Elizabeth “Abbey” L. Paulson, the first participant in the Second Century Stewardship fellowship program, has been studying multiple aspects of Acadia National Park in Maine as part of a larger effort to promote national park stewardship through ecosystem science and conservation.
Paulson is collecting DNA samples from the park’s soil, freshwater habitats, and intertidal zones to create a census of park biodiversity to help further understanding of how organisms in the park adapt to environmental changes.
“The majority of the biodiversity in the world is microbial … so if you use environmental DNA you can detect all of those things that scientists doing visual surveys would otherwise miss,” said Paulson.
The fellowship, which lasts for up to two years, is now accepting applications for three additional 2017 researchers to study topics ranging from the park’s history and roadways to its geology and the biodiversity of surrounding forests, waterways, wildlife and marine life at Acadia National Park.

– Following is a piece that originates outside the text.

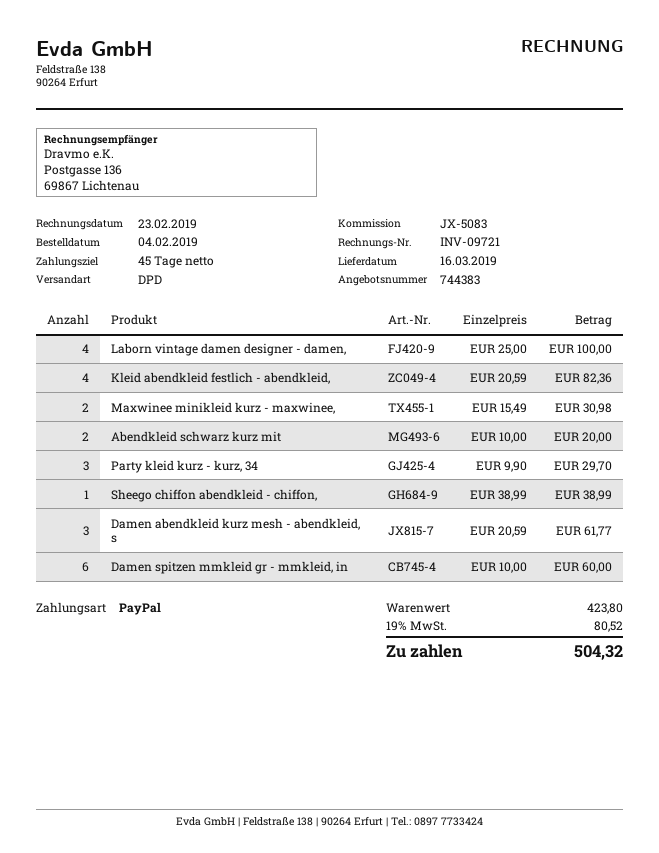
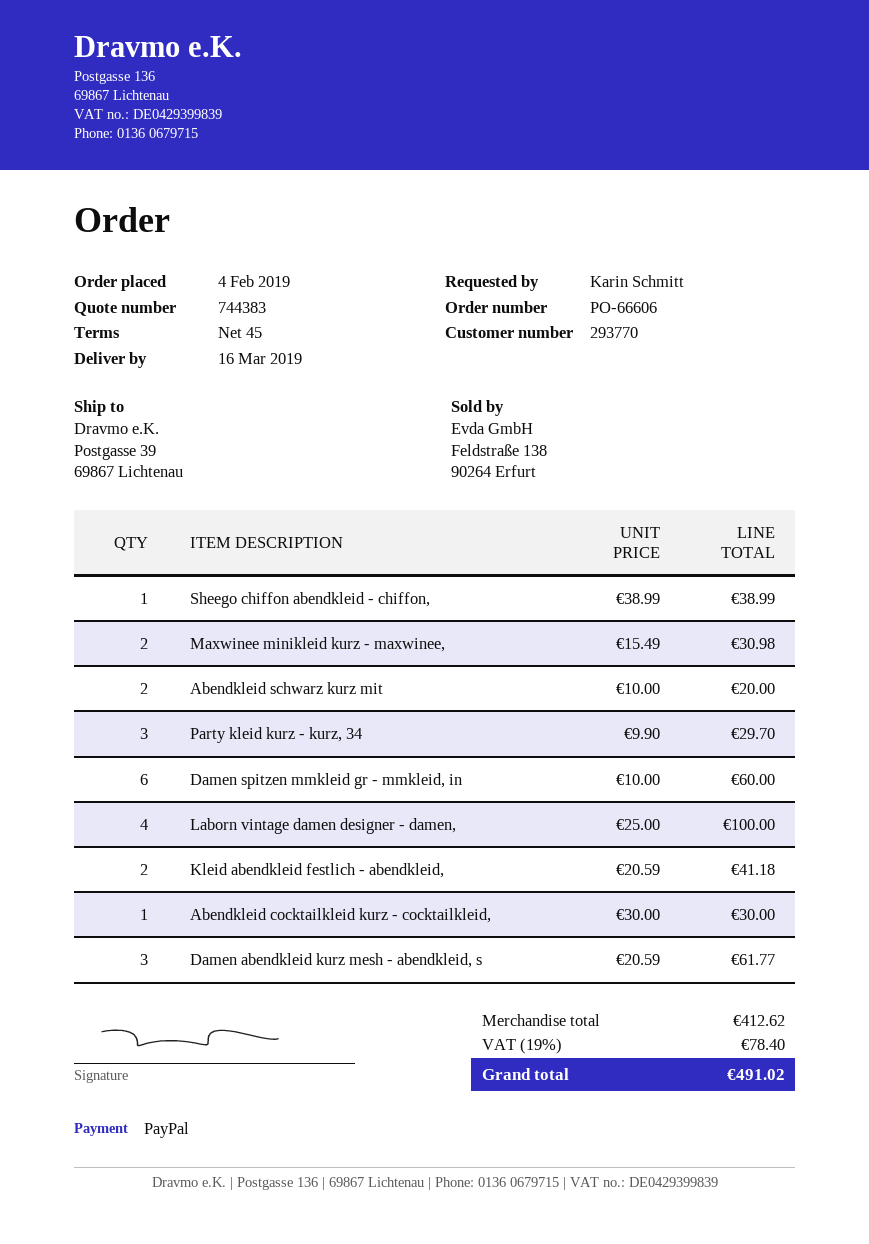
Kleid abendkleid festlich - abendkleid,: 4 x 20.59 = 82.36 -> 2 x 20.59 = 41.18
Abendkleid cocktailkleid kurz - cocktailkleid,: none -> 1 x 30.00 = 30.00
subtotal: 423.80 -> 412.62
tax: 19% = 80.52 -> 19% = 78.40
total: 504.32 -> 491.02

Graduate students, postdoctoral candidates, and early-career scientists are encouraged to apply before 17 November. Recipients will receive an award of up to $20,000 and available research housing at Schoodic Institute at Acadia National Park.
The initial $1 million funding for the program came from David Shaw, treasurer at AAAS and executive producer of the film Second Century Stewardship: Science Beyond the Scenery in Acadia National Park.
Organizations partnering with AAAS include the National Park Service and Schoodic Institute at Acadia National Park, which together are seeking high-profile fellows, and to expand the program to the nation’s other national parks.